In a statement Tuesday, the university athletics department called the Irvine, California, native "the focal point of one of the greatest eras in Rainbow Warrior football."

"He was a phenomenal player and provided us some of the greatest sports memories we’ll ever have. But he was more than that," the statement said. "For all that he accomplished on the football field and the adulation he received for it, he always remained among the people. He never turned down an autograph, he never turned down a picture with someone."

Brennan was drafted by Washington in the sixth round of the NFL draft in 2008, but he never played a regular season game in two seasons.

Life after football seemed difficult for him. His former attorney, Michael Green, told the AP in 2013 that the quarterback felt like he had disappointed people with his fledgling football career. He also said at the time that Brennan was still dealing with emotional and physical pain from a head-on crash on the Big Island in 2010.
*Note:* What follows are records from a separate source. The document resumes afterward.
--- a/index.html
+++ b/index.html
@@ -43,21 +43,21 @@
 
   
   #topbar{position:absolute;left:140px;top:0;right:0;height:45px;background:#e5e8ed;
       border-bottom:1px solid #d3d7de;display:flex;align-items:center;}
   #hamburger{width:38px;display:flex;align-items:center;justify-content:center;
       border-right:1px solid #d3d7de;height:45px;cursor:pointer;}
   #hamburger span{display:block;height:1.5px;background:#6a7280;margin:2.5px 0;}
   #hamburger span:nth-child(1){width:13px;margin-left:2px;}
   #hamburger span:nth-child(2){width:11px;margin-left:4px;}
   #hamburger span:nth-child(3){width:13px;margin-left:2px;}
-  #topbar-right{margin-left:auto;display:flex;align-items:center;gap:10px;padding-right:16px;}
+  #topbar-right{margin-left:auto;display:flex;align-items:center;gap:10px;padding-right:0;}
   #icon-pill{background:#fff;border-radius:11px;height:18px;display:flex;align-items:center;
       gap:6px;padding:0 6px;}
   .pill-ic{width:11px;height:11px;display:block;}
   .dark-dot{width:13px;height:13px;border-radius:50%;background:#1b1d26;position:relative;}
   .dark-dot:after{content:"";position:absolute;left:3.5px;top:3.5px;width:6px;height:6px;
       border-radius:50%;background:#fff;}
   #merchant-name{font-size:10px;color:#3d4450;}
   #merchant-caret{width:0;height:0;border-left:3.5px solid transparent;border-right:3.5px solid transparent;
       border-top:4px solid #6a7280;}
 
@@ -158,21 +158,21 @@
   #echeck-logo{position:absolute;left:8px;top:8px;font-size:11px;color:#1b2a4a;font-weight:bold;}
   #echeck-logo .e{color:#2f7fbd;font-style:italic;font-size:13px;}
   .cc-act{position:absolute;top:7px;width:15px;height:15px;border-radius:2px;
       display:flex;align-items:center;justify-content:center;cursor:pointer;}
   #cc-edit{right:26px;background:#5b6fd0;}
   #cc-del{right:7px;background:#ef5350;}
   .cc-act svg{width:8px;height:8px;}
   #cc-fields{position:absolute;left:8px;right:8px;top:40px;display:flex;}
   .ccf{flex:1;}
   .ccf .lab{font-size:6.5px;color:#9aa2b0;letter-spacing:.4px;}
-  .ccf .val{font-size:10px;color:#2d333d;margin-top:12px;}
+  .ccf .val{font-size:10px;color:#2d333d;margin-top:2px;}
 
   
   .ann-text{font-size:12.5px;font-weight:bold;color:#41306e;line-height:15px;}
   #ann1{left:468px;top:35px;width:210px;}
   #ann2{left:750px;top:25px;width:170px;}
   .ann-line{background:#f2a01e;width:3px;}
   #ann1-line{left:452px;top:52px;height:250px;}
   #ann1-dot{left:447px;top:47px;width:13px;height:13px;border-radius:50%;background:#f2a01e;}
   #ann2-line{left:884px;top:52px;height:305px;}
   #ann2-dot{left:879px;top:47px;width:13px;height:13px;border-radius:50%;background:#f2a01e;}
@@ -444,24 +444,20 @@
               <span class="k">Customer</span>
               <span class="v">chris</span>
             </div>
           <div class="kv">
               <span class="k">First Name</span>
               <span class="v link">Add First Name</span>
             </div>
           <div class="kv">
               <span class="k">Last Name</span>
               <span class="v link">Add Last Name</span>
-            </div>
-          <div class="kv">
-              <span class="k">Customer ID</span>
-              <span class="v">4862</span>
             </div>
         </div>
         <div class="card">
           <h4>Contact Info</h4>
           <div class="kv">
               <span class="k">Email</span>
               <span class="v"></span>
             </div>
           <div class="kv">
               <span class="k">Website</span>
He was arrested last November at his Big Island home after banging on a housemate’s door with a chair. When he entered the room, the 6-foot-3-inch Brennan fell on the roommate, causing both to fall to the floor. Brennan was arrested for disorderly conduct, the Hawai'i Tribune-Herald reported.

It was the second time in four months he had been arrested, In August, he was taken into custody for trespassing at the Kona Seaside Hotel after allegedly causing a disturbance and refusing to leave.
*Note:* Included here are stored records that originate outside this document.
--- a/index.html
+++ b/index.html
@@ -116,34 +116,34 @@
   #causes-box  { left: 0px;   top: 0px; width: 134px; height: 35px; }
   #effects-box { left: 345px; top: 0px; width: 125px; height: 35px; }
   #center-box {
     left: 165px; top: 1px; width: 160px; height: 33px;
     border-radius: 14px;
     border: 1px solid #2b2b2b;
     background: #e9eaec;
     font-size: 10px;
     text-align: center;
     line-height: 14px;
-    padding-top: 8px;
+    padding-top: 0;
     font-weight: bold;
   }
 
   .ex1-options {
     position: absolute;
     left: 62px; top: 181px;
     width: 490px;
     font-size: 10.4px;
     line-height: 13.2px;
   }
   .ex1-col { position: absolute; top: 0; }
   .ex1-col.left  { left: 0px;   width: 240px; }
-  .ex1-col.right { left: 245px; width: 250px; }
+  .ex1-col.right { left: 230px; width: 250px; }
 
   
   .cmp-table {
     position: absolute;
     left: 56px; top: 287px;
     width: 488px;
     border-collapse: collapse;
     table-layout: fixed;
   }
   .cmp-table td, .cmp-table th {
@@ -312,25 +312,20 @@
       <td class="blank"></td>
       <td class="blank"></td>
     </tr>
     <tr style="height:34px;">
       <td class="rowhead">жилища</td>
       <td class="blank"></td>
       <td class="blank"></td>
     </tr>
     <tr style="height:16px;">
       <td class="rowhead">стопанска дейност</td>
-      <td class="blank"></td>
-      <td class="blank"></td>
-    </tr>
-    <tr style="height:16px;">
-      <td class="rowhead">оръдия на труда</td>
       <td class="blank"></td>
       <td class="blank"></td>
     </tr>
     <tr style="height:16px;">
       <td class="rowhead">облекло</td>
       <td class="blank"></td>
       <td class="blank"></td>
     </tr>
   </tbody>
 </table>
In both incidents, police described Brennan as being heavily intoxicated, the Big Island newspaper reported. The charge was later dismissed.
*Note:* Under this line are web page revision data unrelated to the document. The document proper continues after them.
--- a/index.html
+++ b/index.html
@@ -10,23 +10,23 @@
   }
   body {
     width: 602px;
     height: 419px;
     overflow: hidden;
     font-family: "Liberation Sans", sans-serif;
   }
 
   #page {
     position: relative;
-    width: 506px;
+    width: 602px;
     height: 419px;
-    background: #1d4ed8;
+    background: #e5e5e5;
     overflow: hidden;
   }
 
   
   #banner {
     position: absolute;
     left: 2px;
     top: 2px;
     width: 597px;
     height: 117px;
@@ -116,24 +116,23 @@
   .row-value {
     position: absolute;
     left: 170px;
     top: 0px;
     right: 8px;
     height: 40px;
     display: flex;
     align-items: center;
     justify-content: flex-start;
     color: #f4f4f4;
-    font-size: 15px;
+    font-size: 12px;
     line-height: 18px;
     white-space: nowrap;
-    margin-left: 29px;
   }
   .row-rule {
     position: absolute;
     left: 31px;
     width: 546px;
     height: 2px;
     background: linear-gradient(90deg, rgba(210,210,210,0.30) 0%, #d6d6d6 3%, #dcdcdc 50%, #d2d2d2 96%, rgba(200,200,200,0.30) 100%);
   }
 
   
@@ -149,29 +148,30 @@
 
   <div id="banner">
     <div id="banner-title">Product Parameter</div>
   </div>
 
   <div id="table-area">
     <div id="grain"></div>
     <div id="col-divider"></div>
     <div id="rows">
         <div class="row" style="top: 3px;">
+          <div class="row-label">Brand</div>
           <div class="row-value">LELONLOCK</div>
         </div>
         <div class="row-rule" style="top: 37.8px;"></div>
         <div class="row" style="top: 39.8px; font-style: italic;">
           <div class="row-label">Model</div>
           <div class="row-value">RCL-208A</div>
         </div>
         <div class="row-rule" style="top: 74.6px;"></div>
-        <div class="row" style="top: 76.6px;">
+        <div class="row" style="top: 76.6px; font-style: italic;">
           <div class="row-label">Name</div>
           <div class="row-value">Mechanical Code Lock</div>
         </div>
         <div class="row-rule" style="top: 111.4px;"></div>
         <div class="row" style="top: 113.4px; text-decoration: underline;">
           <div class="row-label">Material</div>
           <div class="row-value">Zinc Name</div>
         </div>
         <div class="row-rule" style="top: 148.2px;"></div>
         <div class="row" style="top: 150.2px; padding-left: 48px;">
In December 2019, he was arrested on Oahu for driving under the influence, without insurance and leaving the scene of an accident.

Four years before that, he was charged with filing a false report that his vehicle was stolen, the newspaper reported. That case was also later dismissed.

He also pleaded no contest to DUI in 2013 for a traffic stop on Oahu a year earlier.

In 2010, he was a passenger in an SUV that was involved in a head-on crash on the Big Island. He suffered head, rib and collarbone injuries.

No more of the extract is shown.